Thursday, June 18, 2015

Grab Life by the Horns - Hunter Washburn

I wanted to talk about the Duvalls' annual steerwrestling jackpot. It didn't go as planed; I came back 4th high call in the 19 & under and missed my steer. That weekend, I learned that you have to run every steer for what he is and not like the last steer you ran. I don't know why I missed the steer, tunnel vision maybe. I backed in the box knowing I had a good steer. If you've ever been there, you would know how they set up the bleachers in the arena in a V shape from the boxes, which makes braking to the pen a death wish to your run.

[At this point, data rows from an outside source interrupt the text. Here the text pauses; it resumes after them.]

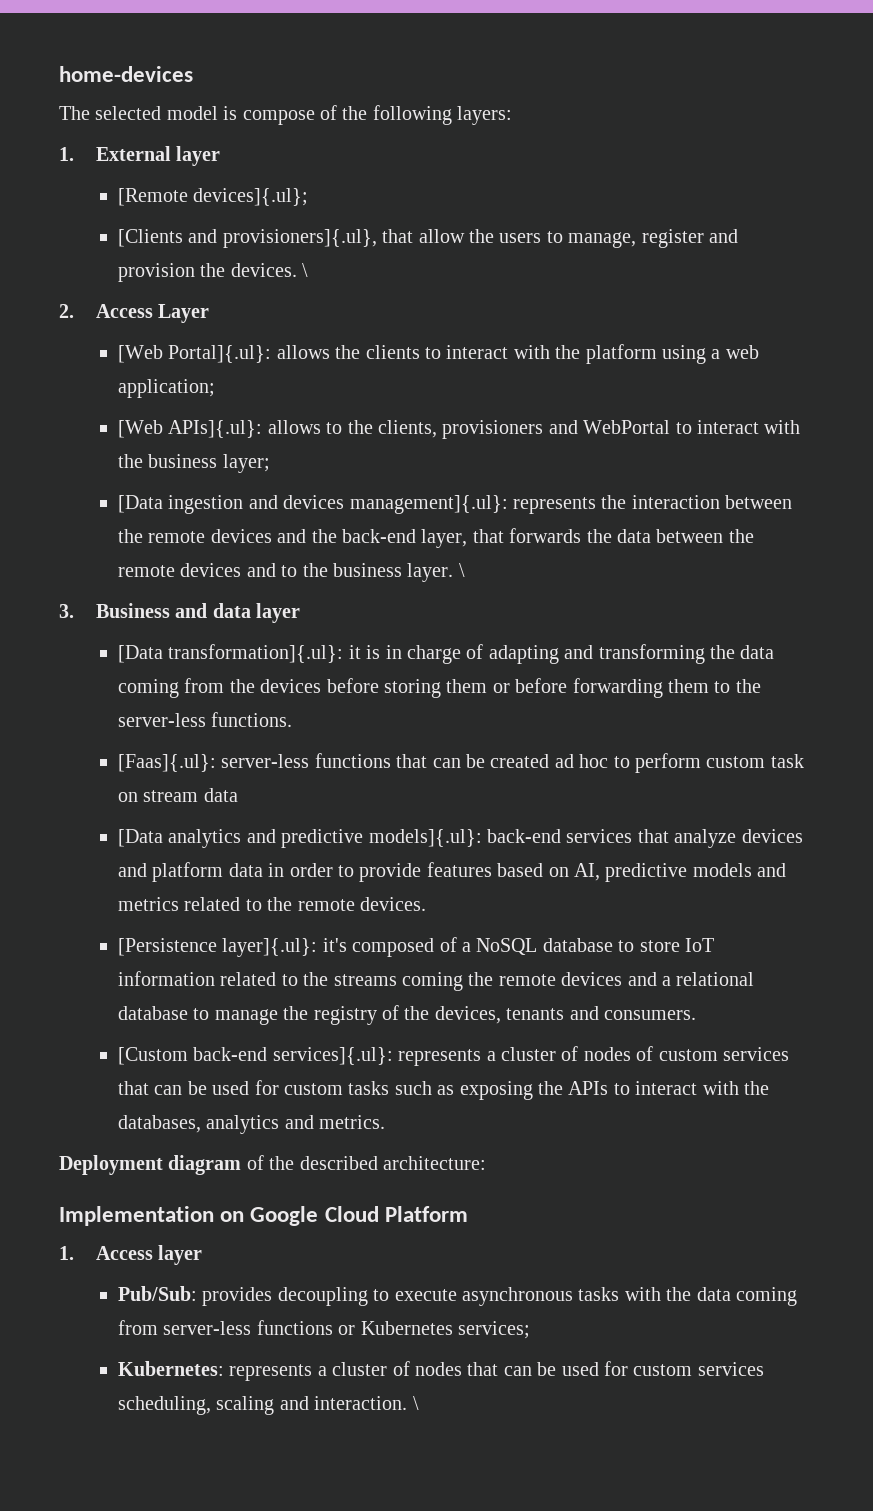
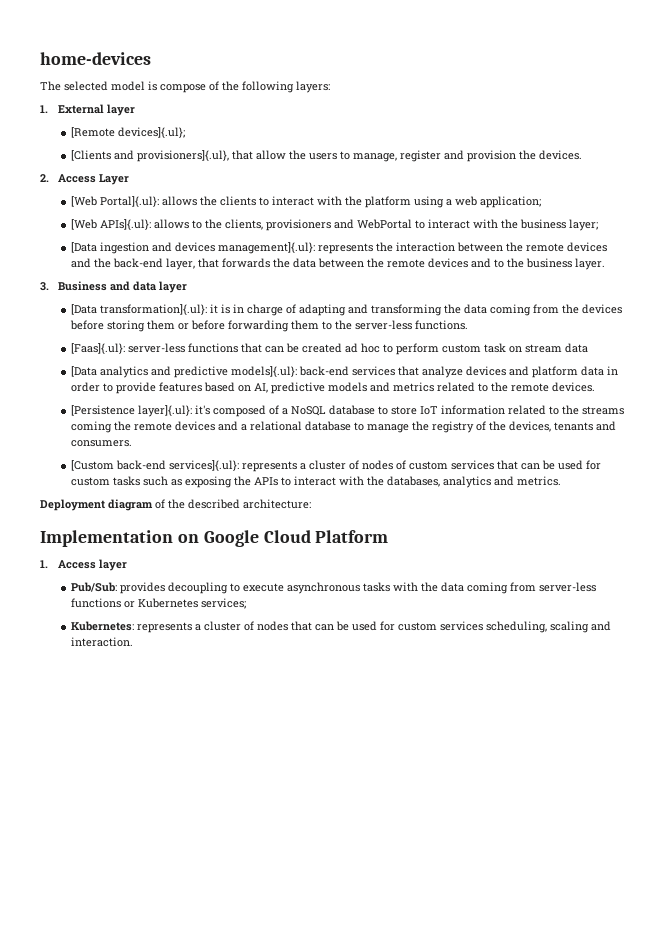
[302,263,309,277] \ -> (582, 155) none
[458,563,465,577] \ -> (605, 264) none
[412,1396,419,1410] \ -> (133, 642) none

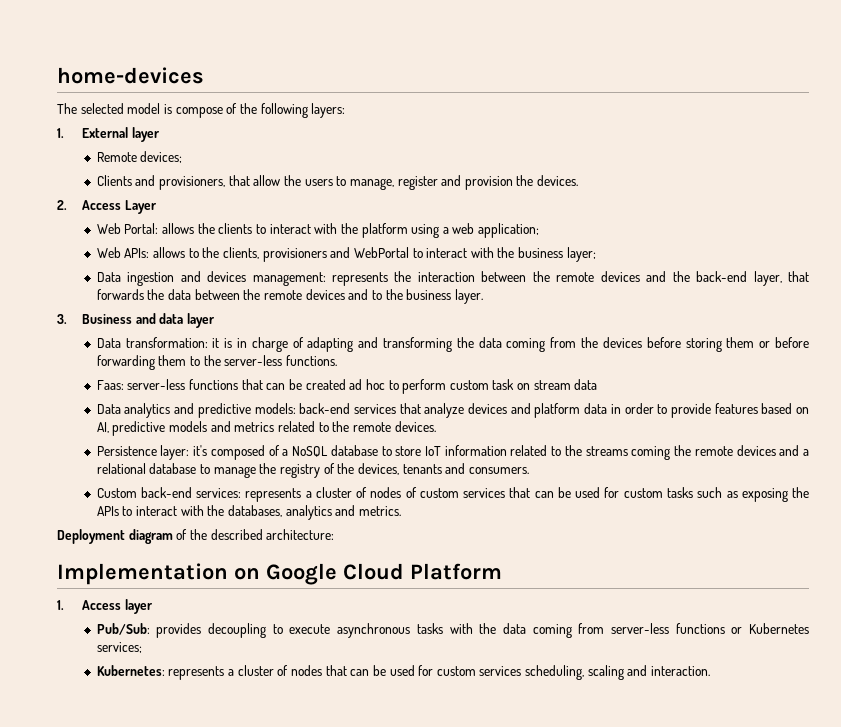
[70,127,185,138] [70,150,229,162] [Remote devices]{.ul}; // [Clients and provisioners]{.ul}, -> [96,151,183,163] [96,175,226,190] Remote devices; // Clients and provisioners,
[70,196,159,207] [Web Portal]{.ul}: -> [96,223,159,234] Web Portal:
[70,219,151,230] [Web APIs]{.ul}: -> [96,247,150,258] Web APIs:
[70,242,97,253] [Data -> [96,272,121,282] Data
[217,242,315,254] management]{.ul}: -> [252,272,326,286] management:
[70,304,207,315] [Data transformation]{.ul}: -> [96,337,208,348] Data transformation:
[70,343,125,354] [Faas]{.ul}: -> [96,380,124,390] Faas:
[70,366,97,377] [Data -> [96,404,121,414] Data
[230,366,297,377] models]{.ul}: -> [254,403,296,414] models:
[70,405,192,417] [Persistence layer]{.ul}: -> [96,445,190,460] Persistence layer:
[70,460,239,471] [Custom back-end services]{.ul}: -> [96,487,242,498] Custom back-end services:

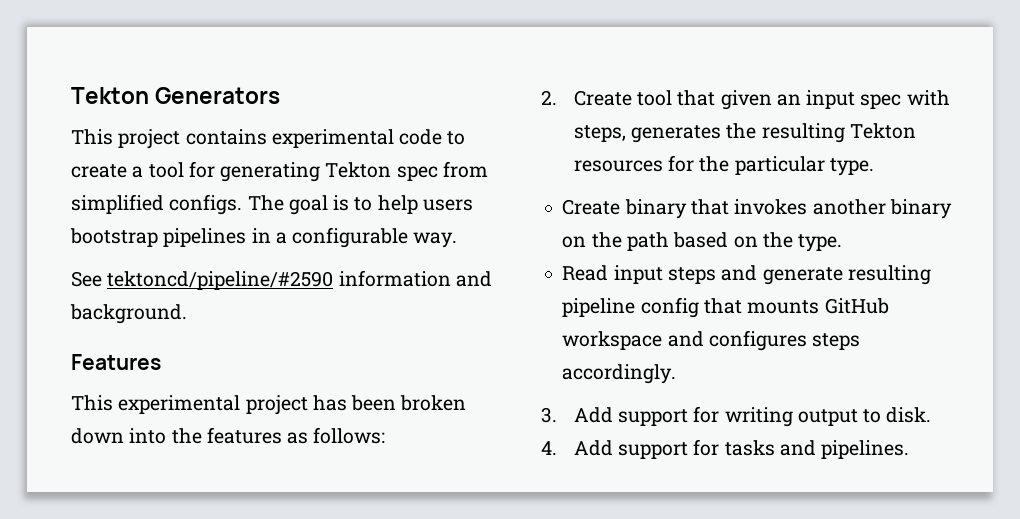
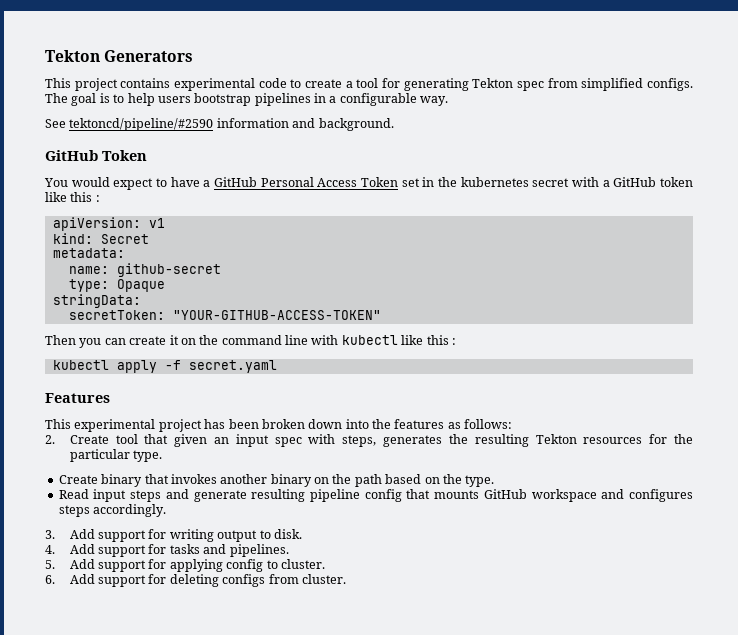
(187, 314) none -> [45,150,147,161] [44,177,693,190] [45,192,100,202] [52,217,165,231] [52,233,149,244] [52,248,125,258] [68,263,221,277] [68,279,165,292] [52,294,141,308] [68,310,381,320] [45,335,456,348] [52,360,277,373] // GitHub Token // You would expect to have a GitHub Personal Access Token set in the kubernetes secret with a GitHub token like this : // apiVersion: v1 // kind: Secret // metadata: // name: github-secret // type: Opaque // stringData: // secretToken: "YOUR-GITHUB-ACCESS-TOKEN" // Then you can create it on the command line with kubectl like this : // kubectl apply -f secret.yaml
(910, 449) none -> [45,559,325,572] [45,574,346,587] // 5. Add support for applying config to cluster. // 6. Add support for deleting configs from cluster.

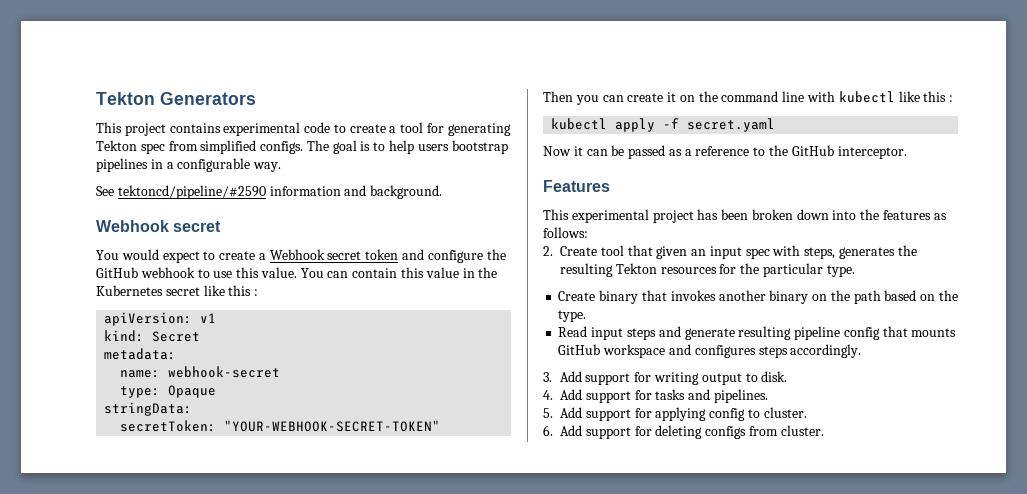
[45,150,147,161] GitHub Token -> [96,220,222,232] Webhook secret
[170,177,693,187] have a GitHub Personal Access Token set in the kubernetes secret with a GitHub token -> [219,249,506,263] [96,267,498,278] [96,285,200,296] create a Webhook secret token and configure the GitHub webhook to use this value. You can contain this value in the Kubernetes secret
[116,263,221,277] github-secret -> [168,366,281,378] webhook-secret
[172,310,381,320] "YOUR-GITHUB-ACCESS-TOKEN" -> [224,420,441,432] "YOUR-WEBHOOK-SECRET-TOKEN"
(277, 366) none -> [543,145,907,159] // Now it can be passed as a reference to the GitHub interceptor.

I broke to the pen and my steer was so close; I couldn't get my foot between us. This caused me to go over the top of his horns. After a weekend like this is, I first remind myself there's another one next weekend and I try to learn as much as I can from my mistakes. If you don't do this, you will get in a rut, dry spell, or make every excuse you can and still be at square one. So take a deep breath, learn from it and move on.

I've seen people talk/think their way out of check. It's a bad habit. If you know the steer is good, do what your supposed to do and it will work out. If you worry about it and have thoughts like, "I have to do this and this," and "what if I try this," you're  going to create chaos. I'm not saying just back in and nod your head and go. I'm saying be smart and if he stops and comes in to you, break down the rail and get down; let the steer come to you. If he runs left, break down the rail and ride your horse all the way up to the steers back and get off. If he goes right and tries the hazer, then break toward the left of the flag or middle of the box. It's not hard we just make it hard.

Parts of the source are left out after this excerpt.